Intelligence officials in the US and the Federal Republic of Germany reportedly formed a Swiss-based firm, Crypto AG, which then sold its products to well over 100 nations. These customers allegedly did not know their encrypted communications would not be a secret from two major NATO powers.
Swiss authorities said later on Tuesday that they had opened an investigation into the allegations that the encryption devices organization was a front operated by the the CIA and West German intelligence that enabled them to break the codes of the countries using their products.
Knowledge of world events
Iran, India and Pakistan, along with military juntas in Latin America and the Vatican, were all cited as clients of the operation, the two media outlets reported.
The access to communications within governments aided the US to gain insights into global events, from the 1979 hostage crisis in Iran to the Libyan bombing of a Berlin disco in 1986. The media outlets also reported that Crypto gave Britain information about Argentina's military operations during the Falklands War.

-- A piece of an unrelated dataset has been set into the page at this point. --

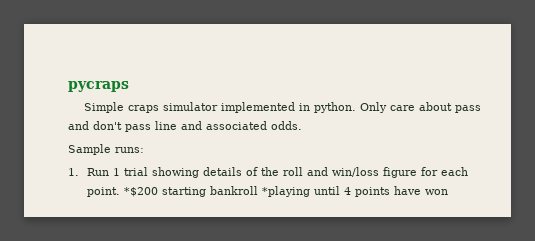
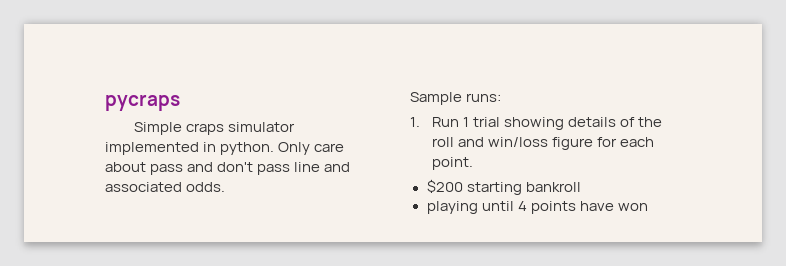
[124,187,159,197] *$200 -> [426,179,463,193] // $200
[262,186,311,197] *playing -> [426,201,478,214] // playing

The Soviet Union and China did not buy encryption devices from Crypto AG, which kept the communist adversaries safe from the prying eyes of the West.
Rumors
The BND, Germany's spy agency, pulled out of the venture in 1993 but the CIA maintained the relationship until 2018, when Crypto was liquidated.
Erich Schmidt-Eenboom, a German intelligence expert and author of several books on espionage during the Cold War era, told the Associated Press news agency that the involvement of western spy agencies in Crypto had been suggested for some time. In 1992, a Crypto representative was detained in Iran and spent several months in jail. The BND allegedly paid a $1 million dollar ransom for the Crypto employee's release.
Read more: Behind the scenes of Germany's foreign intelligence service
The incident was one of the reasons why the German spy agency pulled out of the joint operation a year later, Schmidt-Eenboom said.
The Swiss Defense Department said in a statement that the government in Bern had decided to look into the matter and report findings within a year, but also sounded an advanced note of caution.
"The events under discussion started around 1945, and it is difficult to reconstruct them," the statement warned.